Despite Brexit India’s Hero Cycles to open EU design HQ in Manchester

Despite Brexit Hero Cycles of India is to open a "Global Design Centre" in Manchester next year to access the EU market. Hero is one of the world’s largest bicycle manufacturers, selling workaday bicycles in its domestic market but with a foothold in Europe thanks to its majority stake in Avocet Cycles of Worsley, Manchester.

Hero’s managing director Pankaj Munjal revealed the company had chosen Manchester as the base for its design facility in part because the city is home to the National Cycling Centre.

“We are setting on course for a major innovation and designing revolution at Hero Cycles by harnessing some of the best minds in the field through this Global Design Centre,” said Munjal

“Our team of designers will work relentlessly to improve technology, designs and quality of bicycles in all sorts of categories from mass consumption bikes to sports and luxury bikes.”

A number of staff have already been hired – including from overseas – and the Global Design Centre will have around 25 employees when it opens in the first quarter of 2017. Bikes will be made in Hero’s factories in India and Sri Lanka.

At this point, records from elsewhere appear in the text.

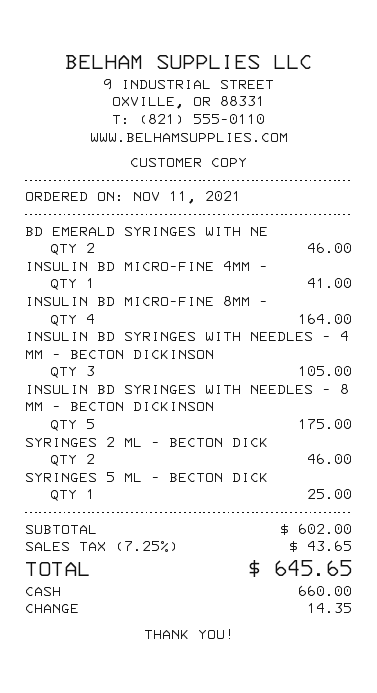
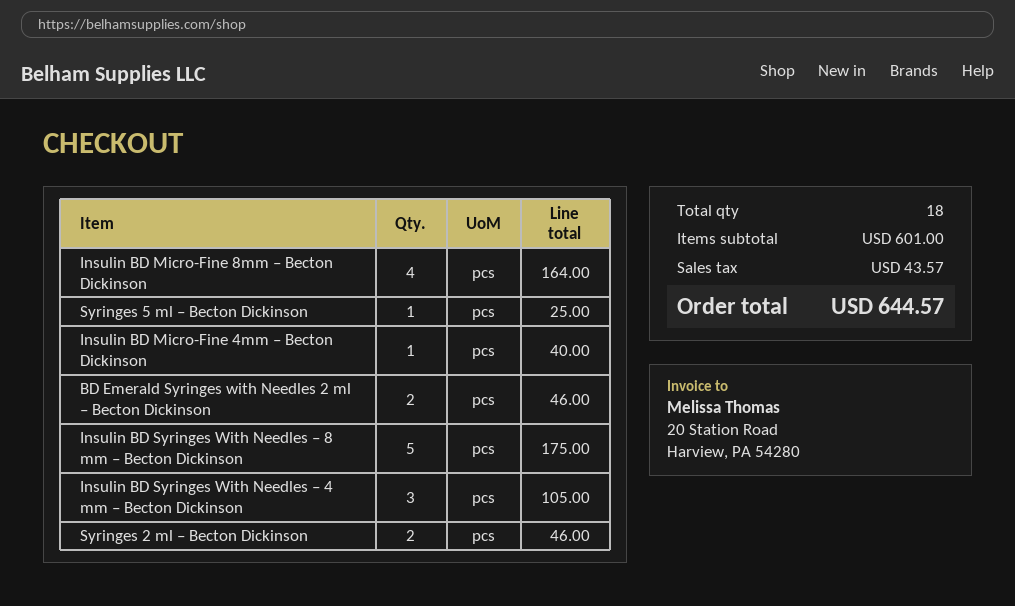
INSULIN BD MICRO-FINE 4MM –: 1 for 41.00 -> 1 for 40.00
subtotal: 602.00 -> 601.00
tax: 43.65 -> 43.57
total: 645.65 -> 644.57

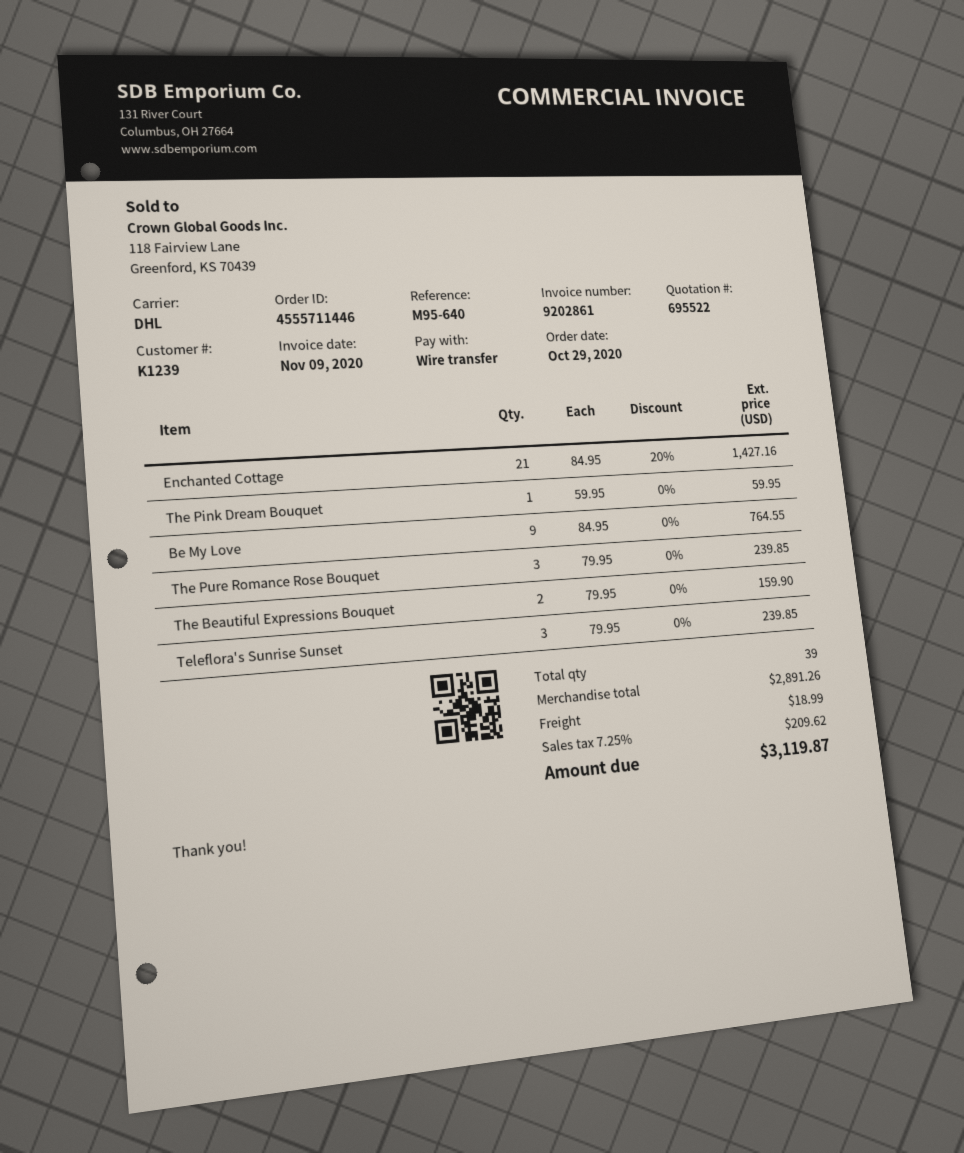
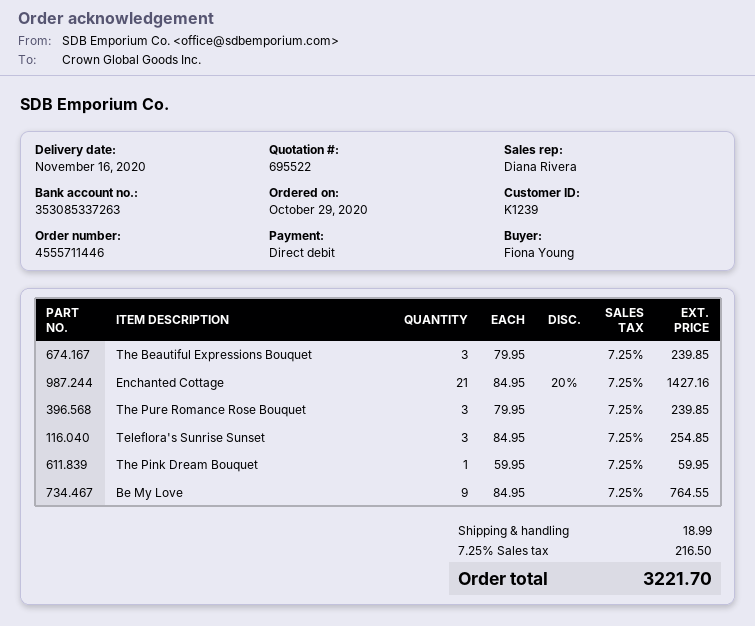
payment method: bank transfer -> direct debit
The Beautiful Expressions Bouquet: 2 x 79.95 = 159.90 -> 3 x 79.95 = 239.85
Teleflora's Sunrise Sunset: 3 x 79.95 = 239.85 -> 3 x 84.95 = 254.85
tax: 7.25% = 209.62 -> 7.25% = 216.50
total: 3119.87 -> 3221.70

The company was founded in 1956 and is privately owned by the Munjal family. Last year, the company acquired a majority stake in Steven Walsh’s Avocet Sports.

Avocet supplies Viking and Coyote bikes in mass-market channels, and earlier this year, along with Hero, released five new IBD-exclusive bike brands: Riddick, Ryedale, Lectro, Simmonsohn, and De-Novo.

De-Novo is a childrens’ brand; Riddick is MTB-specific; Ryedale produces womens’ Dutch-style roadsters; Simmonsohn is Avocet’s tandem marque; and, as the name suggests, Lectro is an e-bike brand.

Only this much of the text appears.